### What is expected
The records that follow must be transcribed in full, without any change.

(Data extracted from a collection)
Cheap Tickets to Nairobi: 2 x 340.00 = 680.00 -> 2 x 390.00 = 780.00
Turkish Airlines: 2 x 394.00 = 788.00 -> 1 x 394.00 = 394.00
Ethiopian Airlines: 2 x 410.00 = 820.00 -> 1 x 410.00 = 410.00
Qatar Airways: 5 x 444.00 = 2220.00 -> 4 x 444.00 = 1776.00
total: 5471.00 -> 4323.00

### Exercise answer
Cheap Tickets to Nairobi: 2 x 340.00 = 680.00 -> 2 x 390.00 = 780.00
Turkish Airlines: 2 x 394.00 = 788.00 -> 1 x 394.00 = 394.00
Ethiopian Airlines: 2 x 410.00 = 820.00 -> 1 x 410.00 = 410.00
Qatar Airways: 5 x 444.00 = 2220.00 -> 4 x 444.00 = 1776.00
total: 5471.00 -> 4323.00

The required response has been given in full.